Task - Each line of the records is to be returned verbatim, with the images omitted.

##### Input records #####

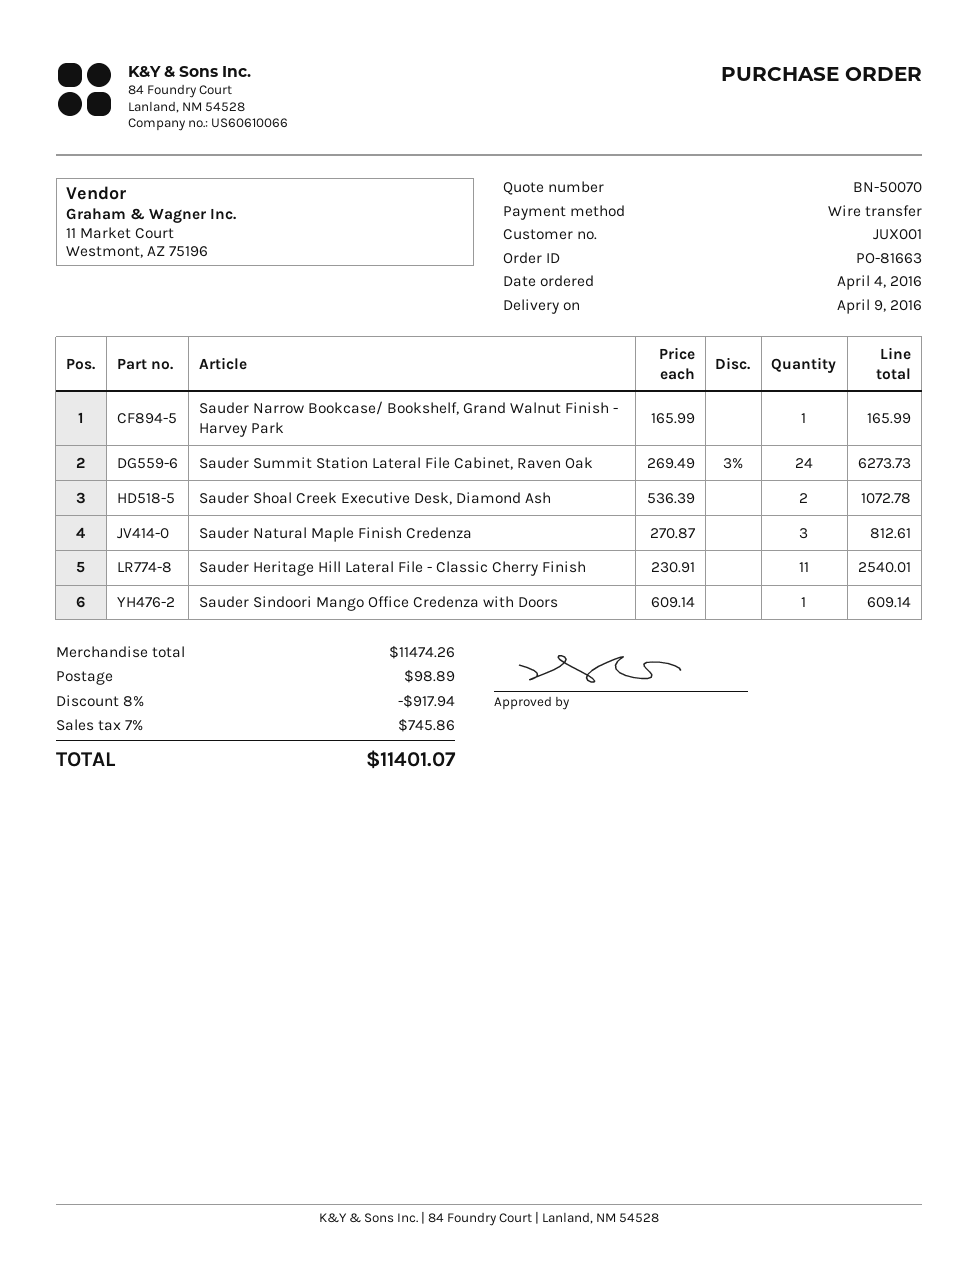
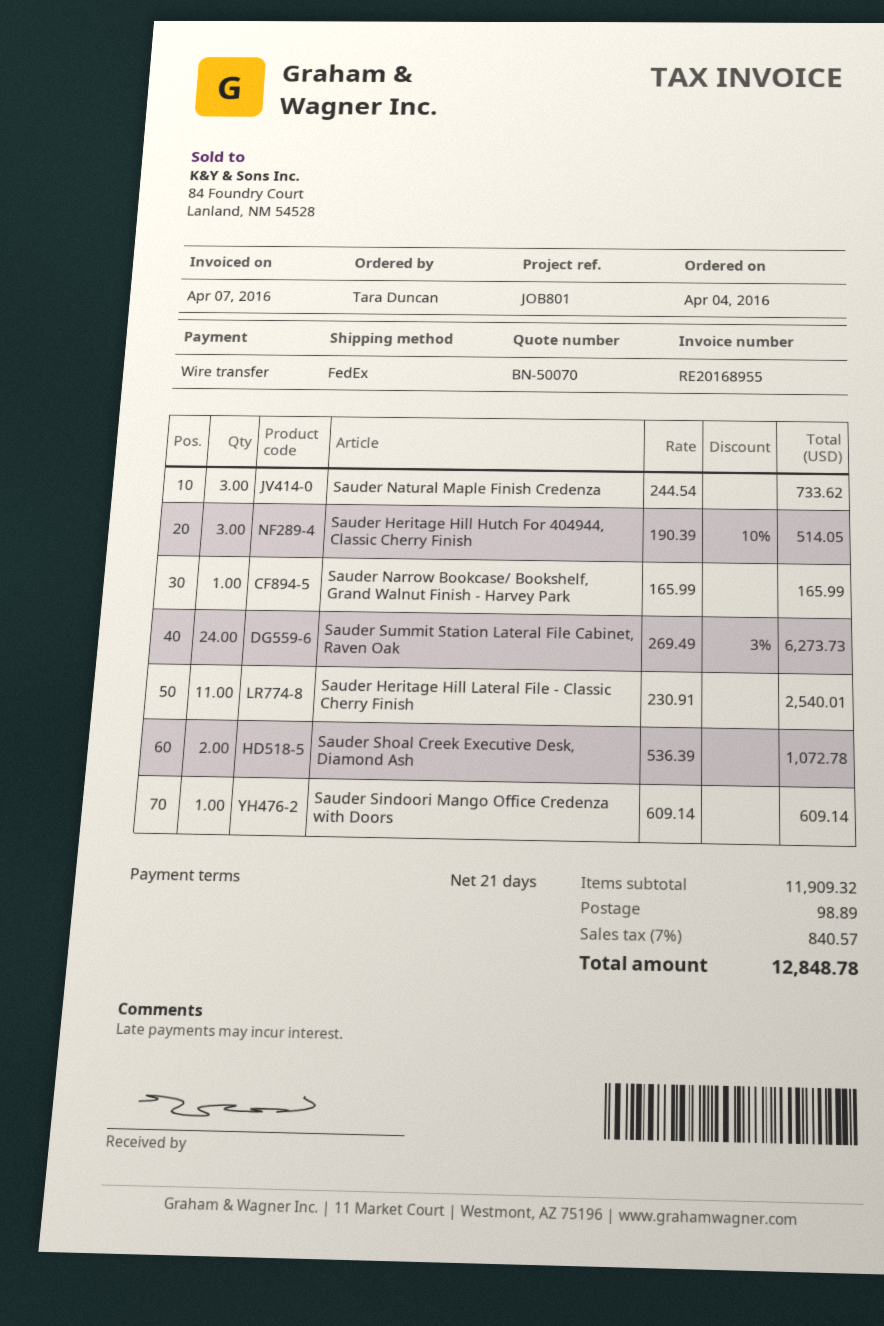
Sauder Natural Maple Finish Credenza: 3 x 270.87 = 812.61 -> 3 x 244.54 = 733.62
Sauder Heritage Hill Hutch For 404944, Classic Cherry Finish: none -> 3 x 190.39 - 10% = 514.05
subtotal: 11474.26 -> 11909.32
discount: 8% = 917.94 -> none
tax: 7% = 745.86 -> 7% = 840.57
total: 11401.07 -> 12848.78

#####

Response area -
Sauder Natural Maple Finish Credenza: 3 x 270.87 = 812.61 -> 3 x 244.54 = 733.62
Sauder Heritage Hill Hutch For 404944, Classic Cherry Finish: none -> 3 x 190.39 - 10% = 514.05
subtotal: 11474.26 -> 11909.32
discount: 8% = 917.94 -> none
tax: 7% = 745.86 -> 7% = 840.57
total: 11401.07 -> 12848.78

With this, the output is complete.